Я укрываюсь, но заснуть не могу. Все повторяю наизусть слова молитвы. В хедер я не хожу, не учусь, не молюсь, не пою. Свободен от всего.

Мне хорошо - я сирота!

2

Можете меня поздравить! Я уже знаю все наизусть. В синагоге я становлюсь на скамью и отбарабаниваю свою молитву на славу. Голос у меня тоже неплохой, - наследство от отца: настоящее сопрано.

Мальчишки выстраиваются возле меня и завидуют. Женщины плачут. Состоятельные хозяева дарят мне копейку. Сынишка Иоси-богача, Генех-кривой (он ужасный завистник!), показывает мне язык, изо всех сил старается меня рассмешить. Но ему назло я смеяться не стану. Однажды это заметил синагогальный служка Арон, - он ухватил Генеха за ухо и потащил к дверям. Поделом!

Так как читать поминальную молитву приходится и утром и вечером, то я уже к кантору Герш-Беру больше не хожу и не таскаю на руках Добцю. Я свободен. Целые дни я провожу на реке - ловлю рыбу или купаюсь. Ловить рыбу я научился сам. Если хотите, могу и вас научить. Снимают рубаху, завязывают узлом рукава и медленно бродят по горло в воде. Идти нужно долго-долго. Когда почувствуете, что рубаха стала тяжелая, - значит, она полна. Тогда вы выходите из воды и как можно скорее вытряхиваете из рубахи всю грязь и водоросли и хорошенько присматриваетесь. В водорослях часто попадаются лягушата, бросьте их обратно в воду - жалко их. А в густой грязи можно иной раз найти пиявку.

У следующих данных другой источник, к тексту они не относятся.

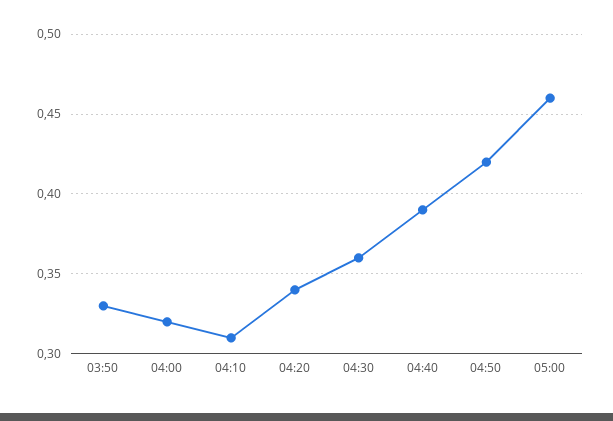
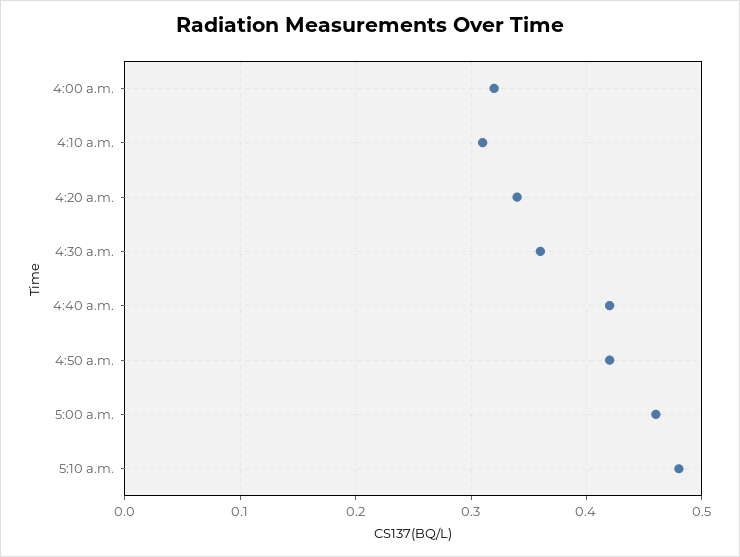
03:50: 0.33 -> none
04:40: 0.39 -> 0.42
5:10 a.m.: none -> 0.48

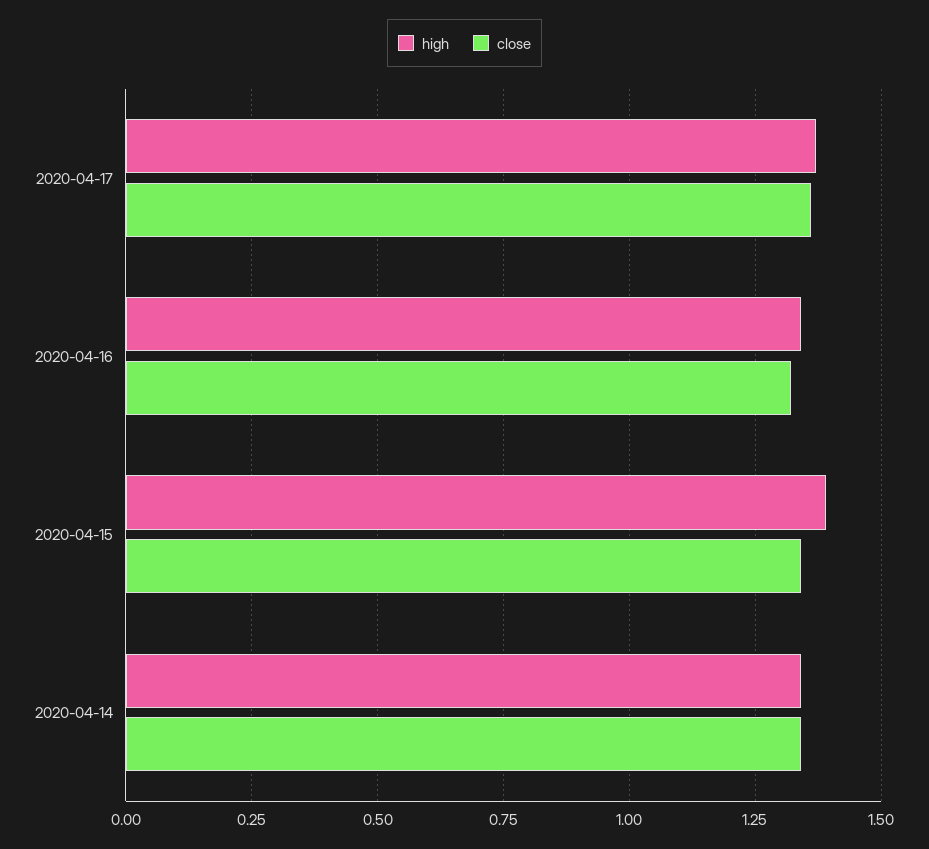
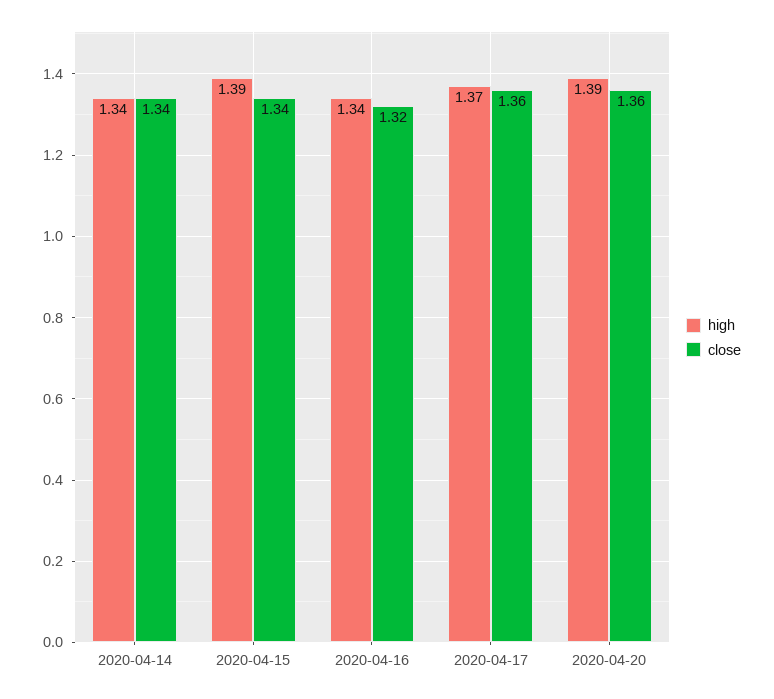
high, 2020-04-20: none -> 1.39
close, 2020-04-20: none -> 1.36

Пиявки - это деньги. За десяток пиявок вы можете получить три гроша - полторы копейки. На улице такие деньги не валяются!… А рыбы не ищите. Когда-то водилась рыба, а нынче нет. Да я за ней и не гонюсь. Я рад, когда попадаются хотя бы пиявки. Их тоже не всегда найдешь. Нынешним летом не было ни одной!

Каким образом мой брат Эля узнал, что я занимаюсь рыбной ловлей, ума не приложу! Он однажды чуть мне ухо не оторвал за эту рыбу. На счастье, это заметила наша соседка Песя-толстая. Родная мать не заступилась бы так за своего ребенка.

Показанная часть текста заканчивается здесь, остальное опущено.